Another Dixit lab research focus concerns inflammasomes, innate immune system receptor/sensor proteins that recruit and activate proinflammatory caspases in response to triggers. His team established that NOD-like (nucleotide-binding oligomerization domain) receptors with a death fold structural motif are critical components of the inflammasome pathway, which the team theorized is coupled with the cell death pathway (18). The researchers additionally found that the adaptor cryopyrin is essential for inflammasome assembly (19).

A breakthrough occurred in 2011 when Dixit and his team discovered the caspase-11 driven noncanonical inflammasome pathway (20). Activated by the bacterial endotoxin intracellular lipopolysaccharide (LPS), it was found to be surprisingly independent of toll-like receptor 4, the only known sensor for LPS. Engagement of the pathway was shown to mediate pyroptosis, a form of necrotic programmed cell death, and subsequent endotoxic shock.

Marking yet another advance, the Dixit group showed that proinflammatory caspases mediate necrotic death by cleaving a single substrate, the protein Gasdermin D (21). As necrosis plays a fundamental role in numerous diseases, Gasdermin D is now a target for pharmacological approaches to inhibit it. The protease OTULIN, revealed by Dixit and colleagues to limit cell death and inflammation via ubiquitin (regulatory protein) modification (22), is another potential therapeutic target. Still others are certain receptor-interacting protein kinases, whose roles have been elucidated by Dixit’s team (23–26) and NEDD4-binding protein 1, which the researchers identified as a potent suppressor of cytokine responses (27). These and many other inhibitors identified in Dixit-led research are either currently in preclinical or clinical trials.

Extended Family

Many Dixit team members have worked with him for decades. “I think of them as an extended family”, he says. Genentech principal research associate Karen O'Rourke has worked with him for 39 years, and scientists Kim Newton and Nobuhiko Kayagaki have each been in his team for 21 years. Dixit has mentored approximately 60 postdocs.

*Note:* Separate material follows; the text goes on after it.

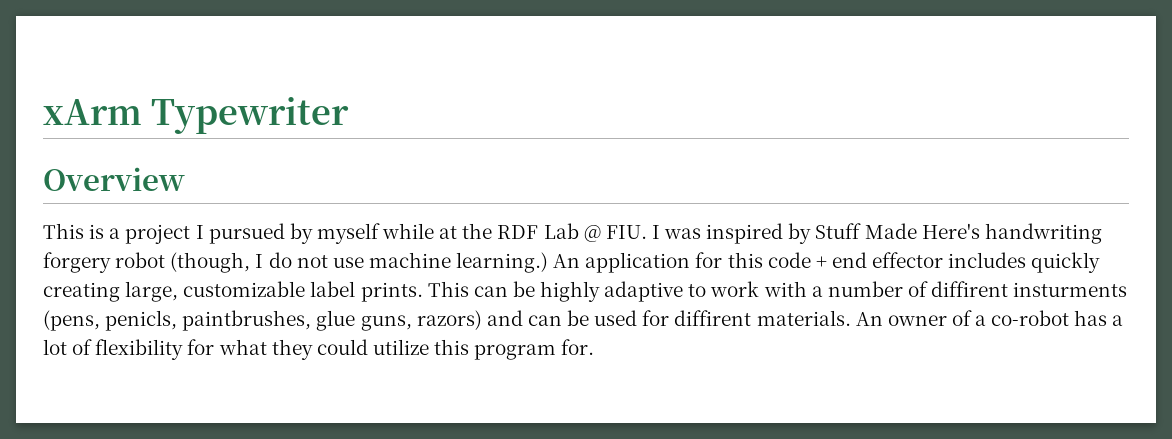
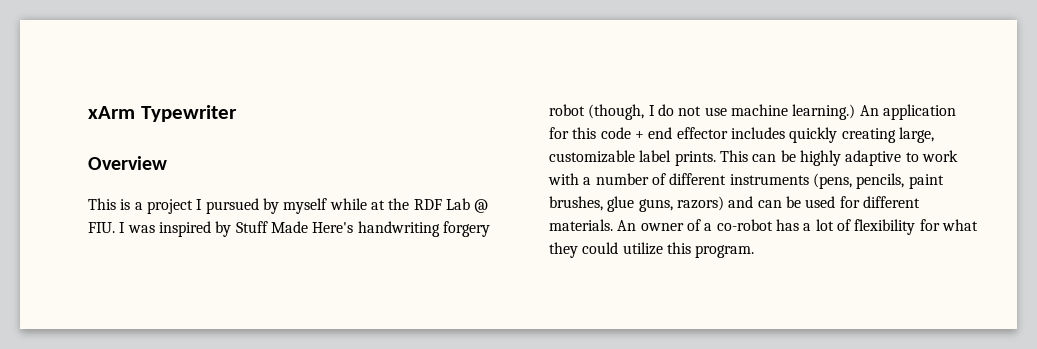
- This can be highly adaptive to work with a number of diffirent insturments (pens, penicls, paintbrushes, glue guns, razors) and can be used for diffirent materials.
+ This can be highly adaptive to work with a number of different instruments (pens, pencils, paint brushes, glue guns, razors) and can be used for different materials.
- An owner of a co-robot has a lot of flexibility for what they could utilize this program for.
+ An owner of a co-robot has a lot of flexibility for what they could utilize this program.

Dixit’s family mirrors many of his passions: his son Naveen is an immigration attorney, helping individuals who dream of living and working in the United States; his daughter Nisha volunteers for the Cheetah Conservation Fund (CCF), with a mission to save the wild cheetahs of Africa; and his wife Manjul, a retired pediatrician, supports the CCF with her husband, along with other nature conservation efforts.

In addition to never forgetting Africa’s natural wonders, Dixit still thinks about the patients whom he met there, including those who perished from sepsis, a condition that kills 11 million people around the globe each year (28). Reducing this death toll is now his primary objective. Dixit says, “If we can even scratch the surface in providing effective pharmacological therapies for sepsis, then in my mind’s eye, I would have accomplished one of my missions. I would have genuinely gone from bench to bedside.”